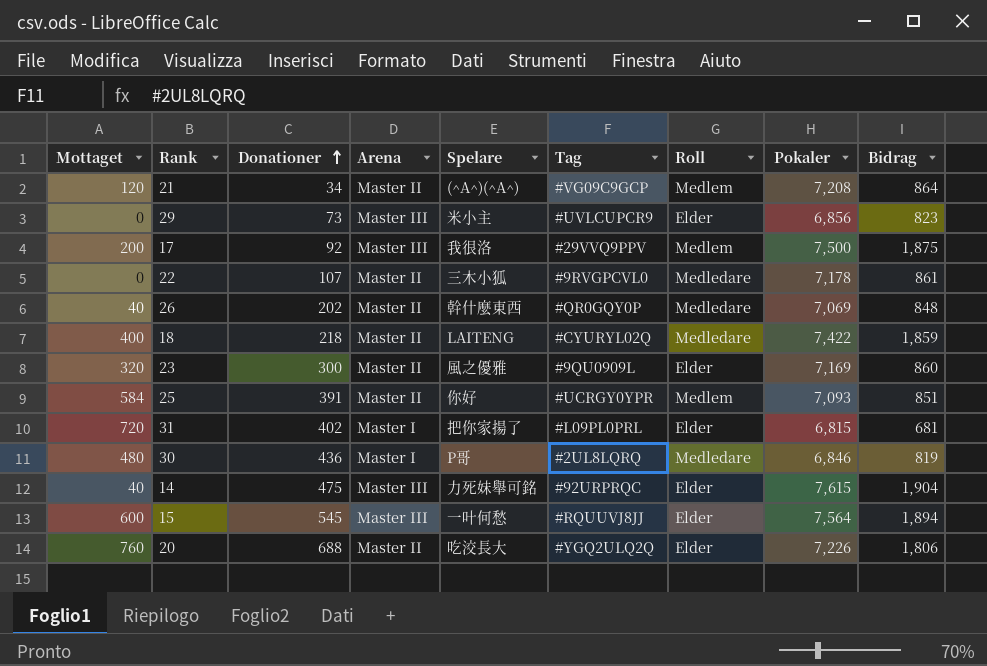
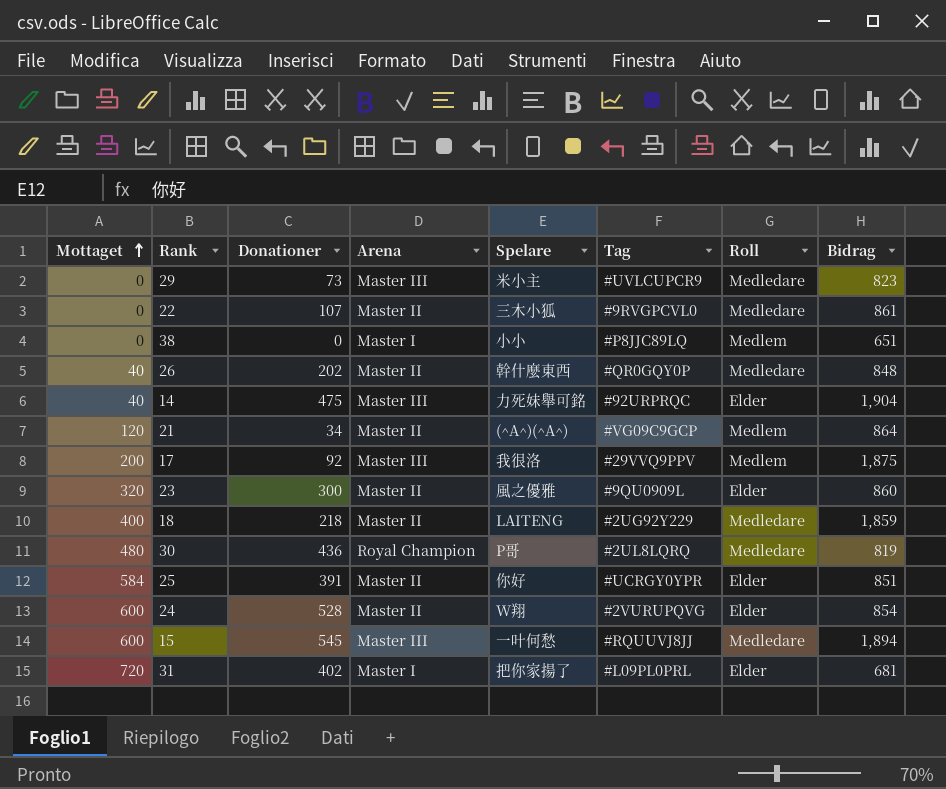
row order: Donationer ascending -> Mottaget ascending
column Pokaler | position: 8 -> none
row 20: 760 | 688 | Master II | 吃洨長大 | #YGQ2ULQ2Q | Elder | 7,226 | 1,806 -> none
29 | Roll: Elder -> Medledare
row 38: none -> 0 | 0 | Master I | 小小 | #P8JJC89LQ | Medlem | 651
18 | Tag: #CYURYL02Q -> #2UG92Y229
30 | Arena: Master I -> Royal Champion
25 | Roll: Medlem -> Elder
row 24: none -> 600 | 528 | Master II | W翔 | #2VURUPQVG | Elder | 854
15 | Roll: Elder -> Medledare

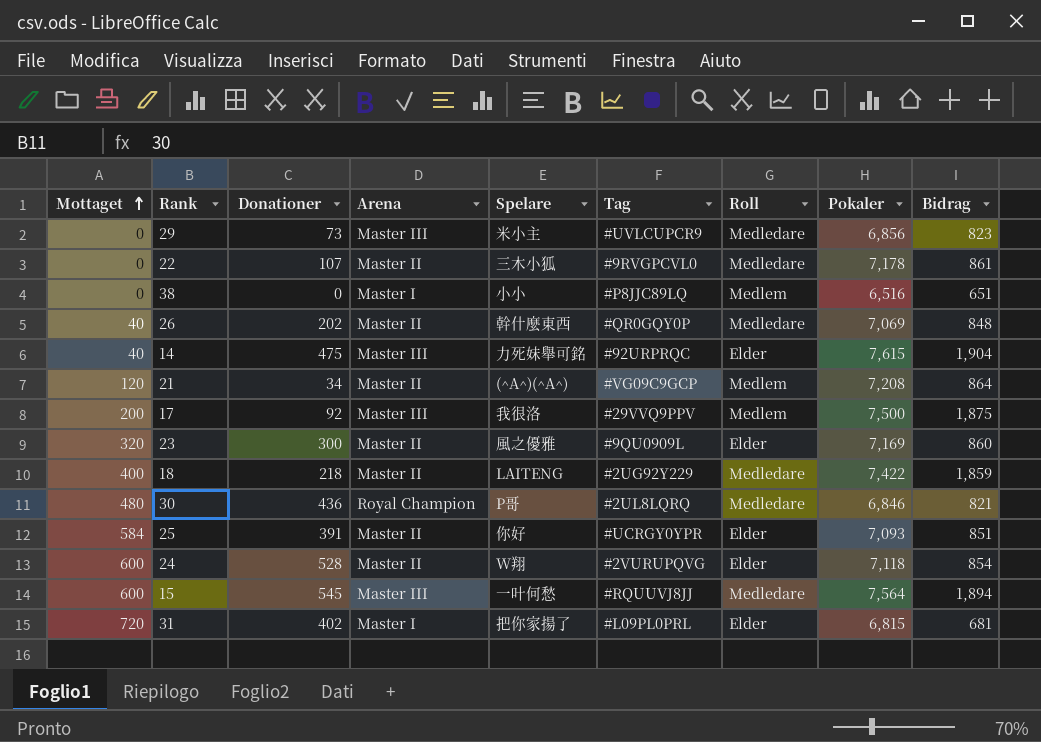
column Pokaler | position: none -> 8
30 | Bidrag: 819 -> 821

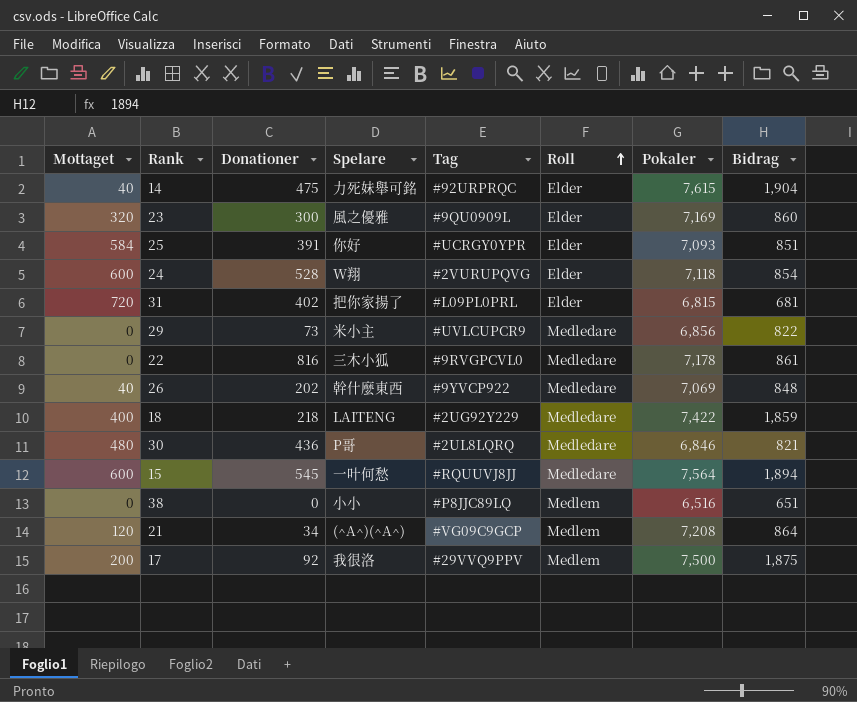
row order: Mottaget ascending -> Roll ascending
column Arena | position: 4 -> none
29 | Bidrag: 823 -> 822
22 | Donationer: 107 -> 816
26 | Tag: #QR0GQY0P -> #9YVCP922

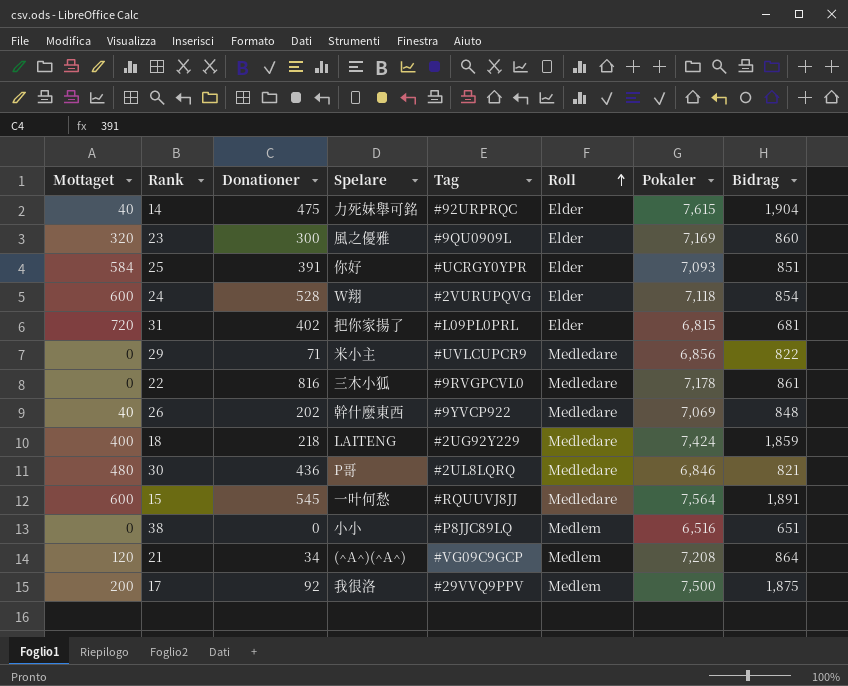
29 | Donationer: 73 -> 71
18 | Pokaler: 7,422 -> 7,424
15 | Bidrag: 1,894 -> 1,891

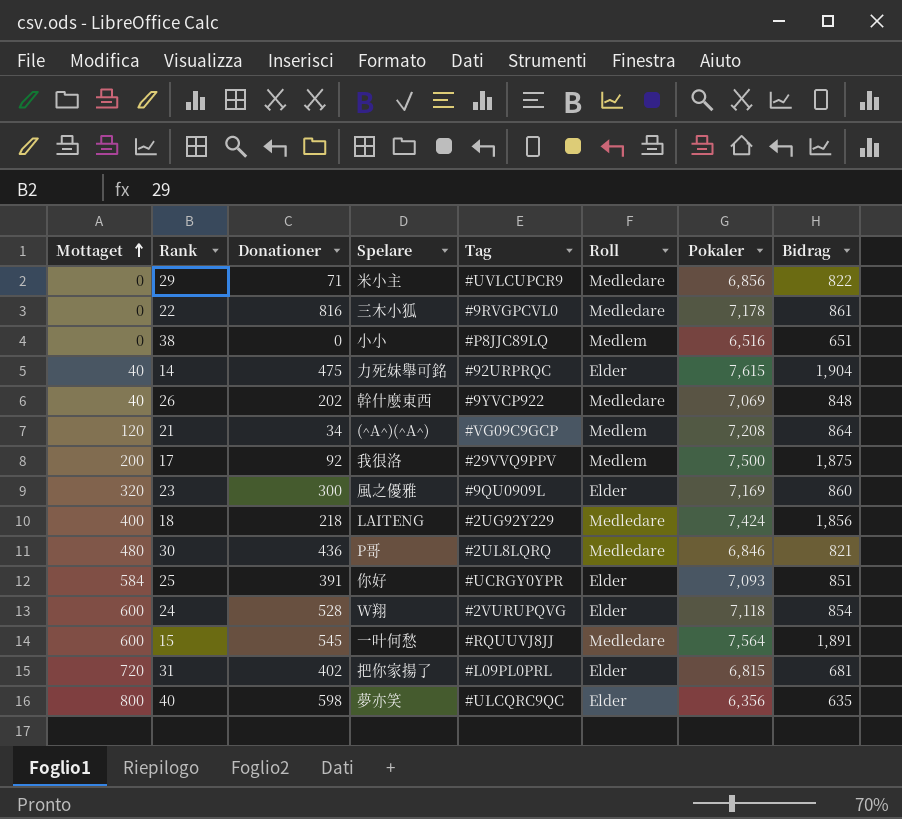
row order: Roll ascending -> Mottaget ascending
18 | Bidrag: 1,859 -> 1,856
row 40: none -> 800 | 598 | 夢亦笑 | #ULCQRC9QC | Elder | 6,356 | 635

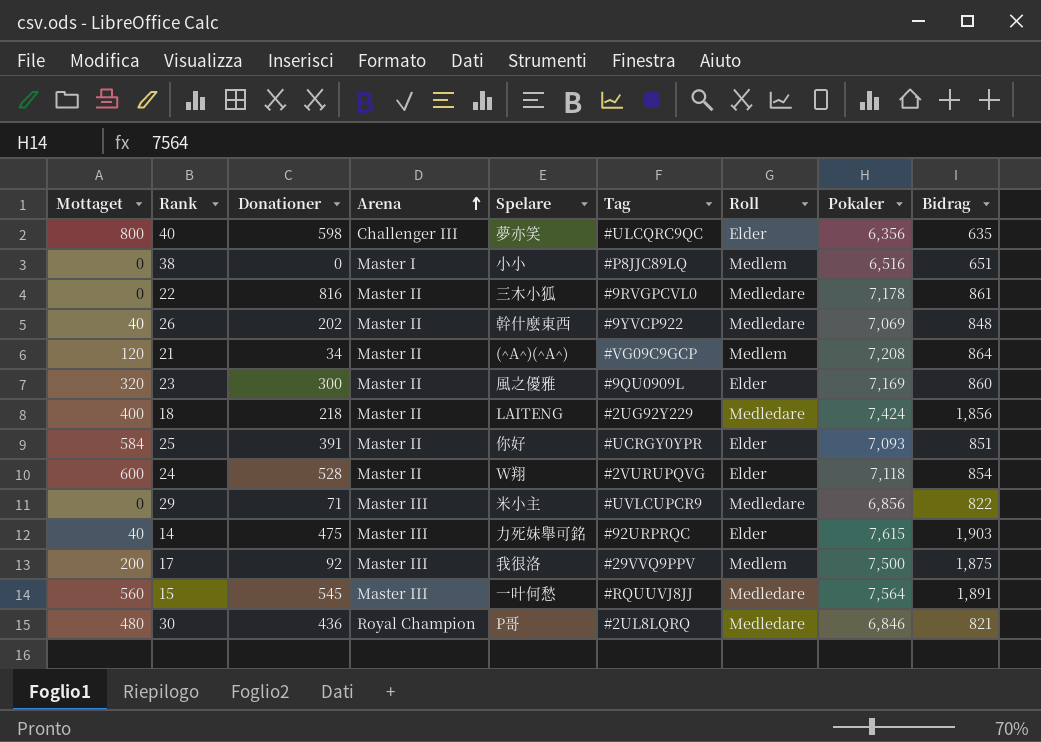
row order: Mottaget ascending -> Arena ascending
column Arena | position: none -> 4
row 31: 720 | 402 | 把你家揚了 | #L09PL0PRL | Elder | 6,815 | 681 -> none
14 | Bidrag: 1,904 -> 1,903
15 | Mottaget: 600 -> 560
++++++
| WHAT THE TASK ASKS |
Would you restate word for word only the lines from the one containing "column Arena | position: 4 -> none" to the final line of the material, both ends included, without any pictures?

| REPLY |
column Arena | position: 4 -> none
29 | Bidrag: 823 -> 822
22 | Donationer: 107 -> 816
26 | Tag: #QR0GQY0P -> #9YVCP922

29 | Donationer: 73 -> 71
18 | Pokaler: 7,422 -> 7,424
15 | Bidrag: 1,894 -> 1,891

row order: Roll ascending -> Mottaget ascending
18 | Bidrag: 1,859 -> 1,856
row 40: none -> 800 | 598 | 夢亦笑 | #ULCQRC9QC | Elder | 6,356 | 635

row order: Mottaget ascending -> Arena ascending
column Arena | position: none -> 4
row 31: 720 | 402 | 把你家揚了 | #L09PL0PRL | Elder | 6,815 | 681 -> none
14 | Bidrag: 1,904 -> 1,903
15 | Mottaget: 600 -> 560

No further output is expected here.